Though the feelings are very painful, looking at them and expressing them will help release them so the pain will eventually diminish. This is the only way to heal completely from an abusive past and develop solid self-esteem. Crying, punching sofa pillows, or working anger out with exercise are very healthy ways of releasing difficult emotions.
Try to keep a part of yourself aside as an "empathic witness" while you release the feelings, and let that part of you take care of your hurt self as you would take care of a child. You can comfort yourself as well as or even better than another person can.
If you listen to your body, it will tell you how it wants to let go of the feelings, and it will become much healthier as you let go of the stress hormones that have built up in your system as a result of the abuse.
Emotional Abuse: My Story
During the last eight months of my father’s life, I lost weight at an alarming rate. At 5’5” and 120 pounds, I didn’t have any extra to lose, but the pounds kept dropping off in spite of eating several good-sized, healthy meals every day. I went to a doctor, to specialists, had tests and CAT scans, and no abnormality was found. But I knew exactly what was happening. I was suffering from the effects of five decades of emotional abuse. My body was telling me that I was literally disappearing
. By the time my father passed away, I had lost almost 20 pounds, and I could barely stand up.
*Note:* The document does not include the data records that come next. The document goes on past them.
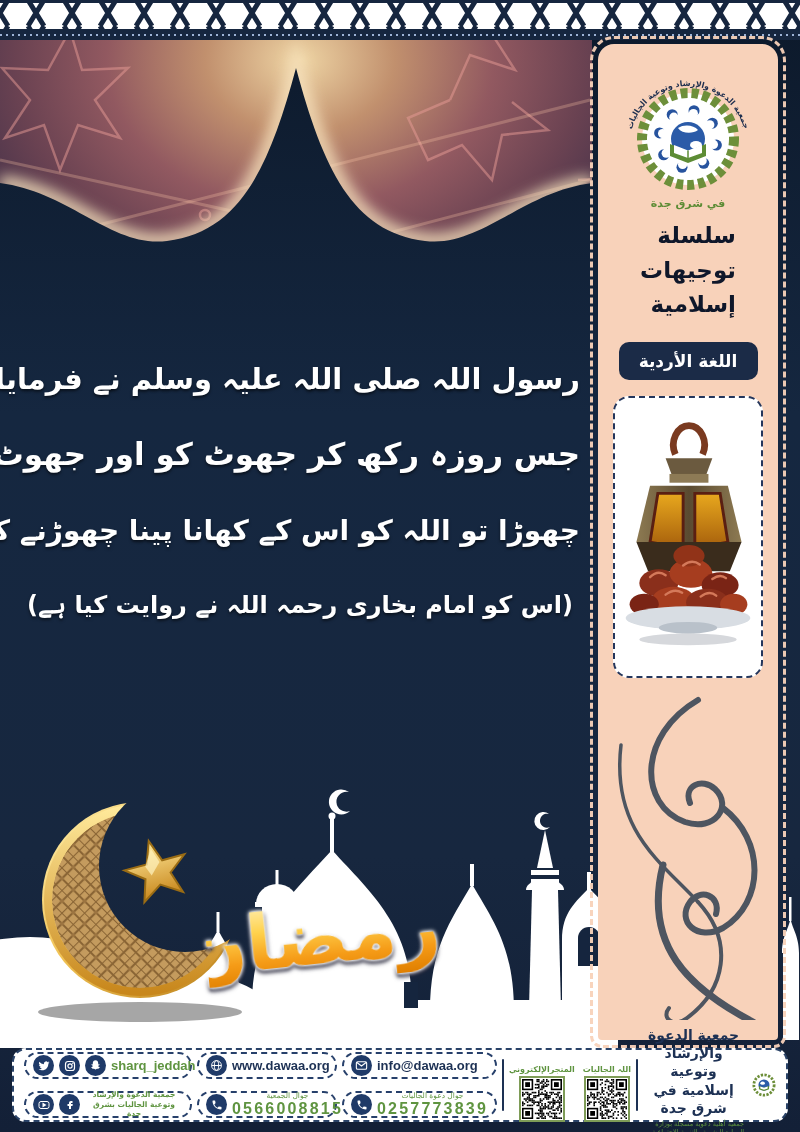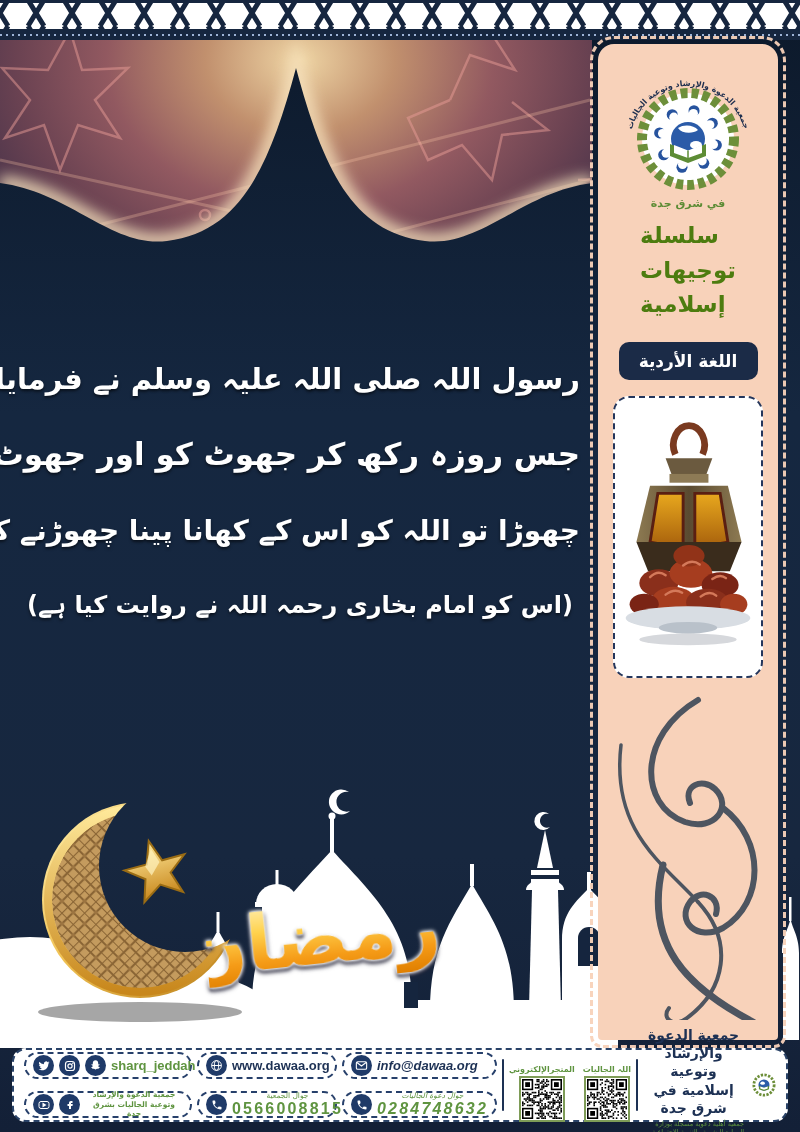--- a/index.html
+++ b/index.html
@@ -29,21 +29,21 @@
   .ramadan{position:absolute;left:205px;top:892px;width:235px;text-align:center;
     font-size:76px;font-weight:bold;transform:rotate(-6deg);direction:rtl;
     background:linear-gradient(180deg,#fff3c4 0%,#ffd24d 38%,#f59b17 72%,#e07f00 100%);
     -webkit-background-clip:text;background-clip:text;color:transparent;
     filter:drop-shadow(0 0 2px #ffffff) drop-shadow(0 0 1px #ffffff) drop-shadow(0 3px 1px rgba(35,35,55,.85));}
   
   .sidebar{position:absolute;left:598px;top:44px;width:180px;height:996px;
     background:#f8d2ba;border-radius:16px 16px 4px 4px;
     outline:3px dashed rgba(248,210,186,.95);outline-offset:5px;
     display:flex;flex-direction:column;align-items:center;overflow:hidden;}
-  .series{margin-top:4px;color:#4d7c0f;font-weight:bold;font-size:23px;line-height:1.5;text-align:left;direction:rtl;}
+  .series{margin-top:4px;color:#0f172a;font-weight:bold;font-size:23px;line-height:1.5;text-align:right;direction:rtl;}
   .lang-badge{margin-top:20px;width:139px;box-sizing:border-box;background:#1b2b47;color:#fff;
     font-weight:bold;font-size:17px;text-align:center;padding:9px 6px;border-radius:10px;direction:rtl;}
   .photo-card{margin-top:16px;width:150px;height:282px;background:#ffffff;border:2px dashed #24365c;
     border-radius:16px;box-sizing:border-box;display:flex;align-items:flex-end;justify-content:center;overflow:hidden;}
   .swirl{margin-top:12px;}
   
   .footerbar{position:absolute;left:12px;top:1048px;width:776px;height:74px;background:#ffffff;
     border:2px dashed #2a4368;border-radius:14px;box-sizing:border-box;
     display:flex;align-items:center;gap:5px;padding:4px 10px;font-family:"Liberation Sans",sans-serif;}
   .fgroup{display:flex;flex-direction:column;gap:12px;}
@@ -351,39 +351,39 @@
               <path d="M6.6 10.8c1.4 2.8 3.8 5.1 6.6 6.6l2.2-2.2c.3-.3.7-.4 1-.2 1.1.4 2.3.6 3.6.6.6 0 1 .4 1 1V20c0 .6-.4 1-1 1C10.8 21 3 13.2 3 3.9c0-.6.4-1 1-1h3.5c.6 0 1 .4 1 1 0 1.2.2 2.4.6 3.6.1.3 0 .7-.2 1l-2.3 2.3z"></path>
             </svg>
         </span>
         <span class="phoneblock">
           <span class="phlabel">جوال الجمعية</span>
           <span class="phnum">0566008815</span>
         </span>
       </div>
     </div>
 
-    <div class="fgroup" style="width:155px;font-style:italic;">
+    <div class="fgroup" style="width:155px;">
       <div class="pill">
         <span class="icirc">
           <svg width="13" height="13" viewBox="0 0 24 24" fill="none" stroke="#fff" stroke-width="2">
               <rect x="2.5" y="5" width="19" height="14" rx="2.5"></rect>
               <path d="M3.5 6.5 12 13l8.5-6.5"></path>
             </svg>
         </span>
         <span class="weblink">info@dawaa.org</span>
       </div>
       <div class="pill">
         <span class="icirc">
           <svg width="12" height="12" viewBox="0 0 24 24" fill="#fff">
               <path d="M6.6 10.8c1.4 2.8 3.8 5.1 6.6 6.6l2.2-2.2c.3-.3.7-.4 1-.2 1.1.4 2.3.6 3.6.6.6 0 1 .4 1 1V20c0 .6-.4 1-1 1C10.8 21 3 13.2 3 3.9c0-.6.4-1 1-1h3.5c.6 0 1 .4 1 1 0 1.2.2 2.4.6 3.6.1.3 0 .7-.2 1l-2.3 2.3z"></path>
             </svg>
         </span>
         <span class="phoneblock">
           <span class="phlabel">جوال دعوة الجاليات</span>
-          <span class="phnum">0284748632</span>
+          <span class="phnum">0257773839</span>
         </span>
       </div>
     </div>
 
     <div class="vdiv"></div>
 
     <div class="qrwrap">
       <div class="qrblock">
         <span class="qrlabel">المتجرالإلكتروني</span>
         <svg class="qr qrgen" viewBox="0 0 25 25">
After my father died, I regained the weight and my health within three months. Soon after, I read Martha Beck’s wonderful book Steering by Starlight, and I came across her definition of “Spider Love”: a love that’s consumptive, not giving. Suddenly, it all made sense. All of the bullying and belittling, the criticizing and complaining, had drained me until I was holding on to life by a slender thread. After suffering depression and anxiety for most of my life as a result of the abuse, when my father died I began a journey of healing from the trauma, building my self-esteem and creating a much more fulfilling life, a process which I wrote about in The Box of Daughter.
I encourage you to begin your own journey of healing. Sometimes it’s painful to face the past, but it’s the only way to create a more fulfilling life. Reading Alice Miller’s The Drama of the Gifted Child: The Search for the True Self is a good way to start.
I wish you peace and comfort along the way.